:: WORK INSTRUCTION ::
Every line below from the one containing "Equation & LQR" through the one containing "Belmont, Massachusetts, 2019." must be transcribed exactly. Omit all lines outside that stretch.

Items listed in a dataset
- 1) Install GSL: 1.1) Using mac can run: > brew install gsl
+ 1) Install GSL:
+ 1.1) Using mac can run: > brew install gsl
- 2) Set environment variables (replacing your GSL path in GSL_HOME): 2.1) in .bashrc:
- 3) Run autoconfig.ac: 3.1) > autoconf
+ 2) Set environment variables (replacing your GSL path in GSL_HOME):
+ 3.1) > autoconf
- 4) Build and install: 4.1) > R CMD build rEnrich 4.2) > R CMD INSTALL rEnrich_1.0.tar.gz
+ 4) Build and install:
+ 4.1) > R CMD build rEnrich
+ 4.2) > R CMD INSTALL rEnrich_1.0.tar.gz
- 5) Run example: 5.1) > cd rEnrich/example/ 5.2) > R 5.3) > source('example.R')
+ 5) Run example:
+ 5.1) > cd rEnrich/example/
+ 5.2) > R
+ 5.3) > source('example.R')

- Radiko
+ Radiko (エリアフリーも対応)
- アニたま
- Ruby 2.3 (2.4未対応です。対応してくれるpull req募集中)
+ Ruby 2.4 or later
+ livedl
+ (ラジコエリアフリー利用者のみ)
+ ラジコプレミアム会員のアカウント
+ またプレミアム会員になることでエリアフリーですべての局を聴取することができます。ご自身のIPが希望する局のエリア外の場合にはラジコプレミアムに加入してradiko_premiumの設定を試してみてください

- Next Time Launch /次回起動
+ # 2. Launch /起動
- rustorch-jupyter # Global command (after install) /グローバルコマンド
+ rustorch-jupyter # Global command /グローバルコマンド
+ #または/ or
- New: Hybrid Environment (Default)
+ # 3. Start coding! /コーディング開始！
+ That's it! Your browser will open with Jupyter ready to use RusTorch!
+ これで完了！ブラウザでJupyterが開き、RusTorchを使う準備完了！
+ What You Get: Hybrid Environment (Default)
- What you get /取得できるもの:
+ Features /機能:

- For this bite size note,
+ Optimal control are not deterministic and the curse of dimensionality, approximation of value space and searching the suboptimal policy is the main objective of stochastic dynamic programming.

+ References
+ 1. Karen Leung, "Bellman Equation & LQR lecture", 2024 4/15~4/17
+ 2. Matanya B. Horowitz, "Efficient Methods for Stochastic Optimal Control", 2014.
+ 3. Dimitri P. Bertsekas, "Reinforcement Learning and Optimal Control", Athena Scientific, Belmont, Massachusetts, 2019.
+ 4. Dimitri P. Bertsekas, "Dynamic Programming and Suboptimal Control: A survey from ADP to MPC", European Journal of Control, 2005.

:: REPLY TO THE EXERCISE ::
+ 1. Karen Leung, "Bellman Equation & LQR lecture", 2024 4/15~4/17
+ 2. Matanya B. Horowitz, "Efficient Methods for Stochastic Optimal Control", 2014.
+ 3. Dimitri P. Bertsekas, "Reinforcement Learning and Optimal Control", Athena Scientific, Belmont, Massachusetts, 2019.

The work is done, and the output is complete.